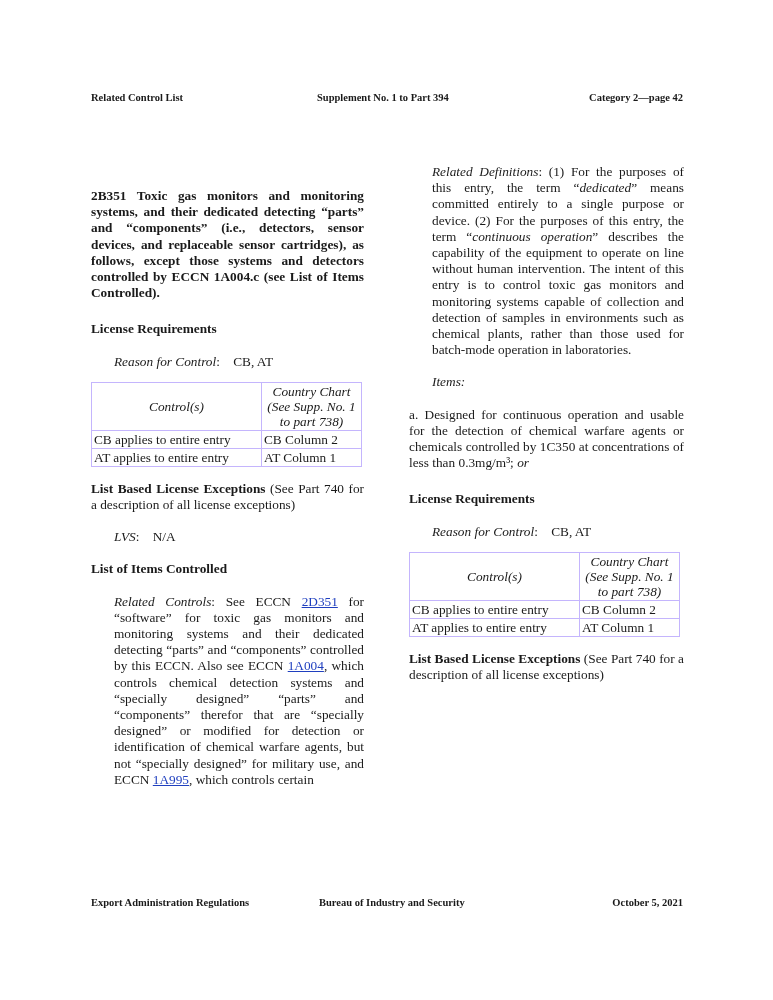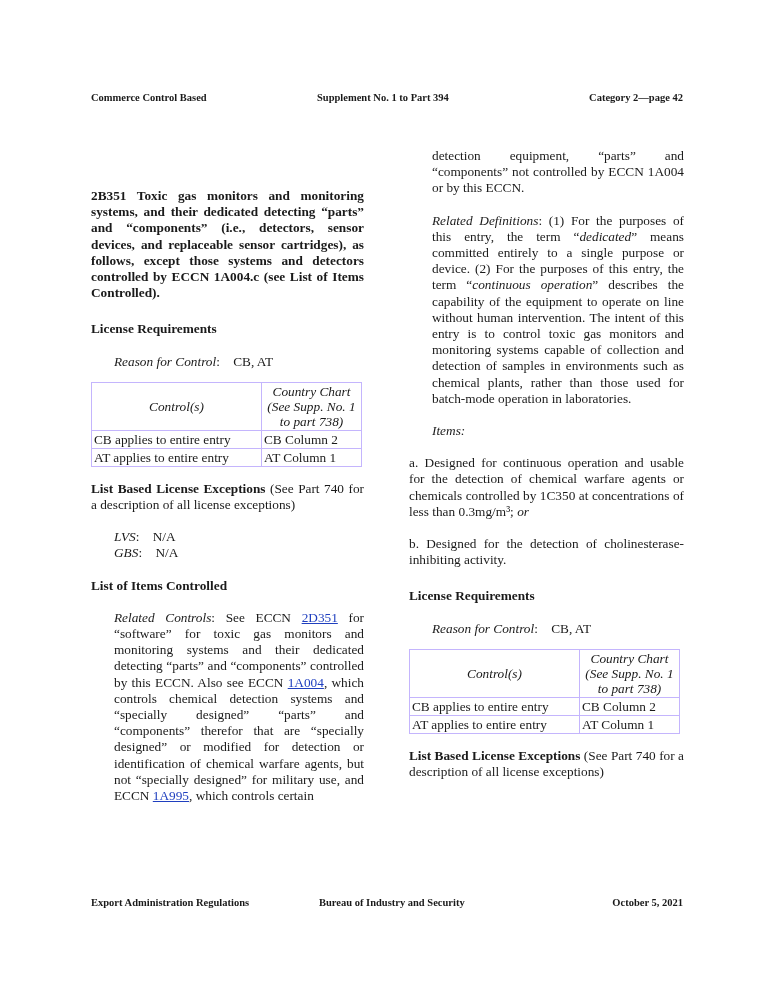--- a/index.html
+++ b/index.html
@@ -26,21 +26,21 @@
   table.ctl { border-collapse: collapse; width: 271px; font-size: 13.3px; line-height: 15px; }
   table.ctl td { border: 1px solid #c4b5fd; padding: 1px 2px; vertical-align: middle; }
   table.ctl td.h1 { text-align: center; font-style: italic; width: 165px; }
   table.ctl td.h2 { text-align: center; font-style: italic; }
   .left-note { text-indent: 23px; font-style: italic; }
 </style>
 </head>
 <body>
 
 <div class="hdr">
-  <span>Commerce Control Based</span>
+  <span>Related Control List</span>
   <span class="mid">Supplement No. 1 to Part 394</span>
   <span>Category 2—page 42</span>
 </div>
 
 <div class="col left">
 
   <p class="b" style="margin-top:40px">2B351   Toxic gas monitors and monitoring systems, and their dedicated detecting “parts” and “components” (i.e., detectors, sensor devices, and replaceable sensor cartridges), as follows, except those systems and detectors controlled by ECCN 1A004.c (see List of Items Controlled).</p>
 
   <p class="b" style="margin-top:20px">License Requirements</p>
 
@@ -59,37 +59,34 @@
     <tr>
       <td>AT applies to entire entry</td>
       <td>AT Column 1</td>
     </tr>
   </tbody>
     </table>
 
   <p style="margin-top:14px"><span class="b">List Based License Exceptions</span><span> (See Part 740 for a description of all license exceptions)</span></p>
 
   <p class="ind" style="margin-top:16px"><span class="it">LVS</span>:&nbsp;&nbsp;&nbsp; <span>N/A</span></p>
-  <p class="ind"><span class="it">GBS</span>:&nbsp;&nbsp;&nbsp; <span>N/A</span></p>
 
   <p class="b" style="margin-top:16px">List of Items Controlled</p>
 
   <p class="ind" style="margin-top:16px"><span class="it">Related Controls</span><span>: See ECCN </span><a class="lnk">2D351</a><span> for “software” for toxic gas monitors and monitoring systems and their dedicated detecting “parts” and “components” controlled by this ECCN.  Also see ECCN </span><a class="lnk">1A004</a><span>, which controls chemical detection systems and “specially designed” “parts” and “components” therefor that are “specially designed” or modified for detection or identification of chemical warfare agents, but not “specially designed” for military use, and ECCN </span><a class="lnk">1A995</a><span>, which controls certain</span></p>
 </div>
 
 <div class="col right">
-  <p class="ind">detection equipment, “parts” and “components” not controlled by ECCN 1A004 or by this ECCN.</p>
 
   <p class="ind" style="margin-top:16px"><span class="it">Related Definitions</span><span>: (1) For the purposes of this entry, the term “</span><span class="it">dedicated</span><span>” means committed entirely to a single purpose or device.  (2) For the purposes of this entry, the term “</span><span class="it">continuous operation</span><span>” describes the capability of the equipment to operate on line without human intervention.  The intent of this entry is to control toxic gas monitors and monitoring systems capable of collection and detection of samples in environments such as chemical plants, rather than those used for batch-mode operation in laboratories.</span></p>
 
   <p class="ind" style="margin-top:16px"><span class="it">Items</span><span class="it">:</span></p>
 
   <p style="margin-top:16px"><span>a.  Designed for continuous operation and usable for the detection of chemical warfare agents or chemicals controlled by 1C350 at concentrations of less than 0.3mg/m³; </span><span class="it">or</span></p>
 
-  <p style="margin-top:16px">b.   Designed for the detection of cholinesterase-inhibiting activity.</p>
 
 
   <p class="b" style="margin-top:20px">License Requirements</p>
 
   <p class="ind" style="margin-top:16px"><span class="it">Reason for Control</span>:&nbsp;&nbsp;&nbsp; <span>CB, AT</span></p>
 
   <table class="ctl" style="margin-top:12px">
     <tbody>
         <tr>
       <td class="h1">Control(s)</td>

▬▬▬▬▬▬▬▬▬▬

**What needs to be done:**
Go through the listing above and retype each line exactly, apart from the pictures.

**Response area:**
--- a/index.html
+++ b/index.html
@@ -26,21 +26,21 @@
   table.ctl { border-collapse: collapse; width: 271px; font-size: 13.3px; line-height: 15px; }
   table.ctl td { border: 1px solid #c4b5fd; padding: 1px 2px; vertical-align: middle; }
   table.ctl td.h1 { text-align: center; font-style: italic; width: 165px; }
   table.ctl td.h2 { text-align: center; font-style: italic; }
   .left-note { text-indent: 23px; font-style: italic; }
 </style>
 </head>
 <body>
 
 <div class="hdr">
-  <span>Commerce Control Based</span>
+  <span>Related Control List</span>
   <span class="mid">Supplement No. 1 to Part 394</span>
   <span>Category 2—page 42</span>
 </div>
 
 <div class="col left">
 
   <p class="b" style="margin-top:40px">2B351   Toxic gas monitors and monitoring systems, and their dedicated detecting “parts” and “components” (i.e., detectors, sensor devices, and replaceable sensor cartridges), as follows, except those systems and detectors controlled by ECCN 1A004.c (see List of Items Controlled).</p>
 
   <p class="b" style="margin-top:20px">License Requirements</p>
 
@@ -59,37 +59,34 @@
     <tr>
       <td>AT applies to entire entry</td>
       <td>AT Column 1</td>
     </tr>
   </tbody>
     </table>
 
   <p style="margin-top:14px"><span class="b">List Based License Exceptions</span><span> (See Part 740 for a description of all license exceptions)</span></p>
 
   <p class="ind" style="margin-top:16px"><span class="it">LVS</span>:&nbsp;&nbsp;&nbsp; <span>N/A</span></p>
-  <p class="ind"><span class="it">GBS</span>:&nbsp;&nbsp;&nbsp; <span>N/A</span></p>
 
   <p class="b" style="margin-top:16px">List of Items Controlled</p>
 
   <p class="ind" style="margin-top:16px"><span class="it">Related Controls</span><span>: See ECCN </span><a class="lnk">2D351</a><span> for “software” for toxic gas monitors and monitoring systems and their dedicated detecting “parts” and “components” controlled by this ECCN.  Also see ECCN </span><a class="lnk">1A004</a><span>, which controls chemical detection systems and “specially designed” “parts” and “components” therefor that are “specially designed” or modified for detection or identification of chemical warfare agents, but not “specially designed” for military use, and ECCN </span><a class="lnk">1A995</a><span>, which controls certain</span></p>
 </div>
 
 <div class="col right">
-  <p class="ind">detection equipment, “parts” and “components” not controlled by ECCN 1A004 or by this ECCN.</p>
 
   <p class="ind" style="margin-top:16px"><span class="it">Related Definitions</span><span>: (1) For the purposes of this entry, the term “</span><span class="it">dedicated</span><span>” means committed entirely to a single purpose or device.  (2) For the purposes of this entry, the term “</span><span class="it">continuous operation</span><span>” describes the capability of the equipment to operate on line without human intervention.  The intent of this entry is to control toxic gas monitors and monitoring systems capable of collection and detection of samples in environments such as chemical plants, rather than those used for batch-mode operation in laboratories.</span></p>
 
   <p class="ind" style="margin-top:16px"><span class="it">Items</span><span class="it">:</span></p>
 
   <p style="margin-top:16px"><span>a.  Designed for continuous operation and usable for the detection of chemical warfare agents or chemicals controlled by 1C350 at concentrations of less than 0.3mg/m³; </span><span class="it">or</span></p>
 
-  <p style="margin-top:16px">b.   Designed for the detection of cholinesterase-inhibiting activity.</p>
 
 
   <p class="b" style="margin-top:20px">License Requirements</p>
 
   <p class="ind" style="margin-top:16px"><span class="it">Reason for Control</span>:&nbsp;&nbsp;&nbsp; <span>CB, AT</span></p>
 
   <table class="ctl" style="margin-top:12px">
     <tbody>
         <tr>
       <td class="h1">Control(s)</td>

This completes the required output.